◆ EXERCISE GOAL: Find every line containing the word "span" in the records below; report only how many there are.

(Web page revision data)
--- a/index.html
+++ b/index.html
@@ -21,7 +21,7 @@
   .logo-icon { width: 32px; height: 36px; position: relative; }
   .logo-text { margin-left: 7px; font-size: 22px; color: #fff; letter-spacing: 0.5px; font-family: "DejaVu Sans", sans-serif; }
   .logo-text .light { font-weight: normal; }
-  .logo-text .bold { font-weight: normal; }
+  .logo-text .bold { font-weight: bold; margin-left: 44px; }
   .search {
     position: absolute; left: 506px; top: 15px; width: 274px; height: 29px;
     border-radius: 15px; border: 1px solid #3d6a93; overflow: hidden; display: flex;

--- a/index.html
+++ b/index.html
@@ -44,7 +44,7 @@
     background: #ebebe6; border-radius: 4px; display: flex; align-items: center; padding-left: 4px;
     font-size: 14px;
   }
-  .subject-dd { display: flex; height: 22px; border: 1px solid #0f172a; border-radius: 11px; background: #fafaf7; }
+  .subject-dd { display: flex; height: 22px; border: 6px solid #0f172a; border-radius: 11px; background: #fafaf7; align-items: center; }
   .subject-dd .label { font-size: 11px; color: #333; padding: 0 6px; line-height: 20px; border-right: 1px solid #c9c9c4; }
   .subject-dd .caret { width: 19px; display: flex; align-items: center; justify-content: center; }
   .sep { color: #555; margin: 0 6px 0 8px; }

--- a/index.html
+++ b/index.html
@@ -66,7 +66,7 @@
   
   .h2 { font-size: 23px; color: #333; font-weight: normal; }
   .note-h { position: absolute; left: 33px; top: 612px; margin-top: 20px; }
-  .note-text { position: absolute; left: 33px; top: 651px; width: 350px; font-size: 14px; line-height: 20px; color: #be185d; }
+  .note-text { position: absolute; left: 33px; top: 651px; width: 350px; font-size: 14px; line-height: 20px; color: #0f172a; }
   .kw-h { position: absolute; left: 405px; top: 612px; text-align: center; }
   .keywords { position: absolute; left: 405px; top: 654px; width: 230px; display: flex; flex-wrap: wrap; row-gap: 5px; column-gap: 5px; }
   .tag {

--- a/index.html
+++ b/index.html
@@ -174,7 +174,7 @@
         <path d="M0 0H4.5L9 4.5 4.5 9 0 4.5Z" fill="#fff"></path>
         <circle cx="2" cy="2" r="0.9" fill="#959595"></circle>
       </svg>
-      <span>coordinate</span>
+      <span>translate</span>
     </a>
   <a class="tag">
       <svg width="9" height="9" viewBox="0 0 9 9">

◆ SOLVED PROBLEM: 2